Lapar

Rate: K+

Warning: AU!, kemungkinan terdapat typo yang terlewat dan OOC

Disclaimer: Naruto milik Masashi Kishimoto

'Cerita ini dibuat hanya untuk menyalurkan imajinasi semata.'

Enjoy

.


Naruto mengaduh, perutnya keroncongan, dan isi kulkas yang kosong bukanlah solusi yang dicari. Ia belum sempat berbelanja. Yang ada di dalam kulkas hanyalah botol berisi air mineral, dan beberapa butir bawang putih. Benar-benar tak tersisa. Andai ada nasi, mungkin ia bisa membuat nasi goreng sekarang.

Namun sayang, sama seperi isi kulkas, nasi persediaannya juga sudah habis sejak kemarin malam.

Kalau sudah begini menahan lapar satu-satunya solusi. Uang di dompet sudah menipis, dan gajian masih dua hari lagi. Setidaknya jika menghemat di malam hari, ia masih bisa menikmati lauk saat jam makan siang di kantor nanti.

Coba saja ia mendengarkan nasihat kekasihnya untuk tidak keasikan nge-gacha di awal bulan kemarin, suara perut keroncongan pasti bukan menjadi musik penghibur malamnya ini.

Besok Naruto pasti diomeli, ditatap dengan pandangan datar namun membuat hati berdetak gelisah.

Seperti malam bulan lalu. Meski yang diucapkan sepatah-dua patah, Naruto malah merasa seperi dihujani ribuan kata pedas.

Padahal sudah sering, tapi kenapa juga dirinya tak pernah kapok. Bilangnya tak akan mengulangi, ujung-ujungnya malah kembali ke lubang yang sama. Seharusnya ia bisa menabung untuk masa depan.
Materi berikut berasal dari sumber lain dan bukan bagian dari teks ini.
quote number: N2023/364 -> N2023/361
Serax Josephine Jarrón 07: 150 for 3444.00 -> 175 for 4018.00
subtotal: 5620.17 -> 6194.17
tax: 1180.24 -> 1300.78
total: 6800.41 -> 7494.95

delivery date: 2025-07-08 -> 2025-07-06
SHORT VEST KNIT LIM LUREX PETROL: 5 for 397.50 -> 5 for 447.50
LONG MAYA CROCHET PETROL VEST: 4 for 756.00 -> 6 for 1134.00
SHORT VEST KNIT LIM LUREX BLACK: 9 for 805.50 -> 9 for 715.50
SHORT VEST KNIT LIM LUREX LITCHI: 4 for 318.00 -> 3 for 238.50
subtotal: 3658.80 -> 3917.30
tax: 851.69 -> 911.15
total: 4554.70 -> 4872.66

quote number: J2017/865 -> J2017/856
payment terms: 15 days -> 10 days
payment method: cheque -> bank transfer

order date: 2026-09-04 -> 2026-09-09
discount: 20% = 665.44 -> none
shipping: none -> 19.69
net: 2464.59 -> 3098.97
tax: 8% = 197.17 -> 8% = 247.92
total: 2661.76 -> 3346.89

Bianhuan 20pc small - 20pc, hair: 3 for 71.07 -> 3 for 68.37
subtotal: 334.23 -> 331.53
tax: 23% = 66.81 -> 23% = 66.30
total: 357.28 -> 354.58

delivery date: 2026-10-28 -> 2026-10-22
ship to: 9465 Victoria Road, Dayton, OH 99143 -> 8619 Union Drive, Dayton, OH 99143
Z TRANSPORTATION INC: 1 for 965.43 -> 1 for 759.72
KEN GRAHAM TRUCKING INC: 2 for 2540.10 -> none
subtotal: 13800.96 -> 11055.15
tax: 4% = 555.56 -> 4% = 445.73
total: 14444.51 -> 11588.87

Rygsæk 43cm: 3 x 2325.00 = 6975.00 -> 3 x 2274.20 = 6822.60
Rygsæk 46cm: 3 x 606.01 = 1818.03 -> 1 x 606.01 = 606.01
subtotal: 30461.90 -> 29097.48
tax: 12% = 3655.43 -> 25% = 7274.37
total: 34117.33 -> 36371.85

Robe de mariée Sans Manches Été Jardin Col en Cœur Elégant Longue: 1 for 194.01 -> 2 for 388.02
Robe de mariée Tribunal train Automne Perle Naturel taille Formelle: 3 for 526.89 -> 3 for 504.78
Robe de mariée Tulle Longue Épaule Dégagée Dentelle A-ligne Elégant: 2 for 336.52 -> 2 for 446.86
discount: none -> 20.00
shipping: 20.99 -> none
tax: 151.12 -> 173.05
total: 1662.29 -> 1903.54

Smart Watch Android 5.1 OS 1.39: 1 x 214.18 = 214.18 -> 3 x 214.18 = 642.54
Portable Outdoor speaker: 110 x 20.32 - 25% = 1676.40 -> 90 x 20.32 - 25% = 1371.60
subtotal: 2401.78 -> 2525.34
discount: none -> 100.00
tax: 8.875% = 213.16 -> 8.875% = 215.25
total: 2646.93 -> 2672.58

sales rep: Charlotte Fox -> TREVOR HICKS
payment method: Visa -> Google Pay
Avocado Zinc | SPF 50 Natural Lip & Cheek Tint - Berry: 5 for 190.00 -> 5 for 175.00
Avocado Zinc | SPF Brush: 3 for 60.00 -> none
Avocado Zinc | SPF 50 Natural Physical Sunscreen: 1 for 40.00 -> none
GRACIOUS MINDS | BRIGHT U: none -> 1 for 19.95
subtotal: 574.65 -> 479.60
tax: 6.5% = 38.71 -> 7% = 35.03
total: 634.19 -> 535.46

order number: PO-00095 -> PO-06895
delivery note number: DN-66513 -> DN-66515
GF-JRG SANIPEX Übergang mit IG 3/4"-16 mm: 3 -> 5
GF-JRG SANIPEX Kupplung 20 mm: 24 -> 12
Kalau dipikir dua tahun berpacaran masa tak ada keinginan untuk tinggal bersama.

Tapi tahankah pacarnya itu?

Mengingat sifatnya yang kekanak-kanakan, boros, kadang tidak lucu, cerewet dan menyebalkan—Naruto jadi ragu diakhir kelak masih ada rasa cinta tersisa untuk dirinya.

Tersisa ya?

Naruto terlentang di lantai, dengan tangan memeluk guling bekas tidur. Ia baper, ditambah rasa lapar semakin pula terasa.

Andai tadi ia mampir ke kosan salah satu rekan kerjanya dulu. Mungkin sesuap nasi dan sedikit lauk-pauk dapat masuk ke dalam perutnya.

"Sasuke aku lapar."

"Pasti uang habis lagi."

"Iya—Loh? Ka-kau masuk darimana?"

Darimana katanya? Siapa yang memiliki kebiasaan selalu lupa mengunci pintu rumah, uhm?

"Tentu saja lewat pintu, aku bukan Sinterklas yang biasa masuk melalui cerobong asap, Dobe"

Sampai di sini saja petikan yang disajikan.